Using the entries that follow, write out the line containing "moved [149,627,921,709] ->", the line containing "[149,760,889,798] Protection From", and every line between them, exactly and nothing else.

▸ Data records
• • •

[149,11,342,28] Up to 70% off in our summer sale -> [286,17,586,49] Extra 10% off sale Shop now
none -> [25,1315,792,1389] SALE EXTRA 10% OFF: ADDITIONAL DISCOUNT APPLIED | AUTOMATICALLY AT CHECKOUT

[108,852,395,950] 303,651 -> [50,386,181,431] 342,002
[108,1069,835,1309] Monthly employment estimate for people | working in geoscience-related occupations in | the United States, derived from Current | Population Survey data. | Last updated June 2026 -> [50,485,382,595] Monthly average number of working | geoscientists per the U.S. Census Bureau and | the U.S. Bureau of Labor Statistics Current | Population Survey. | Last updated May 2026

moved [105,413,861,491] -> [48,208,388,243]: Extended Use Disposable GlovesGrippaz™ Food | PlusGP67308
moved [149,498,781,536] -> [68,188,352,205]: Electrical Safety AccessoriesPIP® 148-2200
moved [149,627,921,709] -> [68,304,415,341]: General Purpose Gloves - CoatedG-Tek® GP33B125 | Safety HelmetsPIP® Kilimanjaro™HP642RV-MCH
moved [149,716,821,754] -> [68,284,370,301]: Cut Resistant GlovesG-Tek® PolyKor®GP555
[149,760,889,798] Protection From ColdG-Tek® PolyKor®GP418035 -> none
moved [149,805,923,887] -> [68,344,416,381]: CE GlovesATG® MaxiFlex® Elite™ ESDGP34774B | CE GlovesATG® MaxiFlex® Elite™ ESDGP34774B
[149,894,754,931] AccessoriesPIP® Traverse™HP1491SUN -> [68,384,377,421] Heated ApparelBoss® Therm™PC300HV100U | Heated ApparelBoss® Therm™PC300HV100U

• • •

▸ Exercise result
moved [149,627,921,709] -> [68,304,415,341]: General Purpose Gloves - CoatedG-Tek® GP33B125 | Safety HelmetsPIP® Kilimanjaro™HP642RV-MCH
moved [149,716,821,754] -> [68,284,370,301]: Cut Resistant GlovesG-Tek® PolyKor®GP555
[149,760,889,798] Protection From ColdG-Tek® PolyKor®GP418035 -> none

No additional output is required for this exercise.